[Feature]: Orchestration of cluster partitioning workflow

### Suggestion Description

# Feature request: integrate GPU partitioning plans into AMD GPU Operator

## Summary
- Introduce cluster-scoped `PartitioningPlan` and `NodePartitioning` custom resources to orchestrate AMD GPU partitioning using DCM profiles.
- Add controllers that safely drain, taint, label, verify, and restore nodes while coordinating rollouts and surfacing detailed status/conditions.
- Leverage existing AMD GPU Operator primitives (DCM ConfigMap, `amd-dcm` taint, `dcm.amd.com/gpu-config-profile` label, `amd.com/*` allocatable resources) to provide an end-to-end partition management workflow.

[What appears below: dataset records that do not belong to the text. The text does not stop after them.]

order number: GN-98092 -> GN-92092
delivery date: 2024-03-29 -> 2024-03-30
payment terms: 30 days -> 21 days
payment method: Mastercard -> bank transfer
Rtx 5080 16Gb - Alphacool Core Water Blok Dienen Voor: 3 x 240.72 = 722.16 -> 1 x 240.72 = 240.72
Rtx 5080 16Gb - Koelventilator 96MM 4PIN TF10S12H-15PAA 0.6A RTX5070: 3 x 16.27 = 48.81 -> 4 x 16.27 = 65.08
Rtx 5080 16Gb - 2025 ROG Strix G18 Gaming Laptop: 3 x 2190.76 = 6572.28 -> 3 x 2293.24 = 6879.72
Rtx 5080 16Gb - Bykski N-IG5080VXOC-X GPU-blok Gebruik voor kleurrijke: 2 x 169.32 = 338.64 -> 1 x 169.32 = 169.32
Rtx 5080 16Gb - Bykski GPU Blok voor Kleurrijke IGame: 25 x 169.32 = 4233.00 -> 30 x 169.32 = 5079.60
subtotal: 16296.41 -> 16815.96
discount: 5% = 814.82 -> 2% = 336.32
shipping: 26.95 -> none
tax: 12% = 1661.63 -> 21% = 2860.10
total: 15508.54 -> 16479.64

## Background & Motivation
Today, Device Config Manager supports applying static partition profiles, but fleet operators still need to script the manual parts: selecting nodes, draining workloads, enforcing serial rollouts, waiting for device plugin health, and validating allocatable GPUs. Introducing `PartitioningPlan`/`NodePartitioning` controllers would automate that lifecycle so platform teams can request multi-node GPU partitioning with a single CR.

## Proposed Solution

### API additions
- **`PartitioningPlan` (cluster scope)**: High-level rollout CR, which links one or more DCM profiles to a set of nodes via label selectors. Status tracks phase, per-node summaries, and typed conditions for UIs/alerting.
- **`NodePartitioning` (cluster scope)**: Per-node work item owned by a plan. Responsible for orchestrating the partitioning for a single node.
- **`PartitioningProfileSpec`**: Inline DCM profile metadata with optional expected allocatable resources to assert after reconciliation, e.g. expect `amd.com.com/cpx_nps4: 63`

### Controller behavior
- **PartitioningPlan controller**
  - Discovers matching nodes, filters control plane hosts by default, and rejects ambiguous selector overlaps
  - Blocks conflicting ownership when another plan targets the same node
  - Projects desired `NodePartitioning` specs, computing deterministic hashes of the requested profile for drift detection
  - Aggregates per-node phase counts, emits user-facing conditions (PlanReady, RolloutProgressing/Completed/Degraded, Paused), and maintains a lightweight node status cache for dashboards
  - Cleans up stale child CRs when nodes fall out of scope, ensuring serialized ownership
  - State machine drives taint/cordon, drain, DCM profile application, operator wait, verification, and cleanup
  - Dry-run mode to see the `NodePartitioning` resources that would get created, without impacting the driver
  - Each phase updates strongly-typed conditions (NodeCordoned, NodeTainted, DrainCompleted, ProfileApplied, OperatorReady, Verified) and only advances once prerequisites succeed
  - Verification asserts the DCM label and `amd.com/*` allocatable availability before untainting/uncordoning and marking success
  - Watches node events and allocatable resource deltas to retry automatically when the operator surfaces readiness

## Custom Resource Examples

### PartitioningPlan (`apiVersion: amd.com/v1alpha1`)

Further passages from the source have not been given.